De plus, en ce qui concerne LO, elle ajoute désormais à sa passivité politique traditionnelle et à son auto-isolement sectaire une alliance électoraliste inadmissible avec le PS dès le premier tour des municipales, contribuant à empêcher les travailleurs d’aller jusqu’au bout de leur rupture avec la « gauche plurielle » (cf. ci-dessous). Corrélativement, elle n’a pas hésite à exclure de fait sa Fraction qui, tout en développant d’habitude une orientation assez proche de la majorité, venait cependant de s’engager dans un combat très juste contre le virage droitier sans précédent de la direction ; celle-ci a voulu de cette façon couper court à toute possibilité de contestation dans les rangs mêmes de la majorité, où la nouvelle orientation ne passe certainement pas comme une lettre à la poste.
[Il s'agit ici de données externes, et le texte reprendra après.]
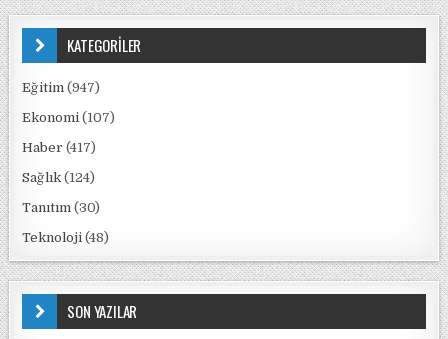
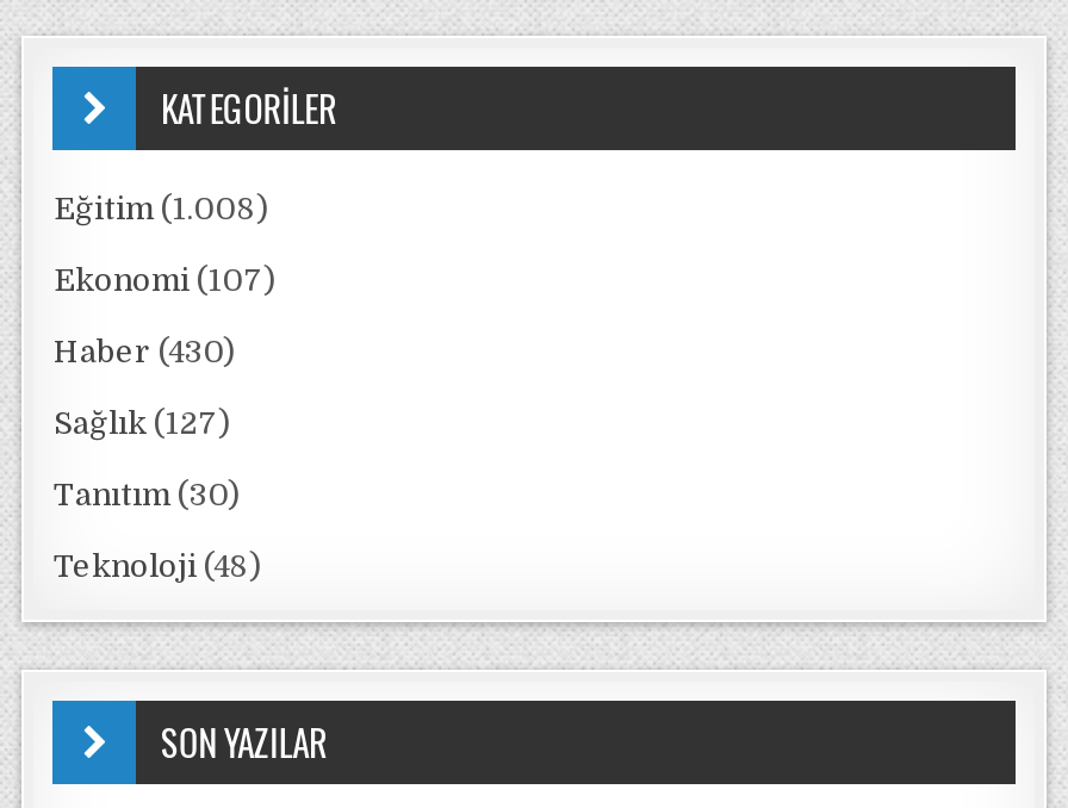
[22,80,100,95] Eğitim (947) -> [54,191,268,226] Eğitim (1.008)
[22,140,96,155] Haber (417) -> [54,334,235,369] Haber (430)
[22,170,96,185] Sağlık (124) -> [54,405,230,441] Sağlık (127)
De son côté, la direction du PT tire toutes les conséquences de sa dérive à la fois trade-unioniste, « républicaine » des dernières années en prétendant fonder un « parti ouvrier indépendant » (POI) avec… des « élus républicains ». Ce nouveau parti se réclame officiellement de la lutte de classe et même du socialisme, mais la ligne réelle du PT et du Comité pour un POI consiste en fait à dénoncer avant tout l’Union européenne, présentée comme seule source de tous les maux, ce qui revient à un refus de dénoncer réellement le capitalisme, voire à déresponsabiliser le gouvernement Sarkozy, présenté comme otage de l’UE. De plus, la référence à la lutte de classe reste bien formelle quand, dans la réalité, le PT et le Comité pour un POI refusent de combattre les directions confédérales (cf. notamment la couverture de la trahison de la grève des régimes spéciaux à l’automne et celle de la signature par la direction confédérale de FO de l’accord sur le contrat de travail du 11 janvier).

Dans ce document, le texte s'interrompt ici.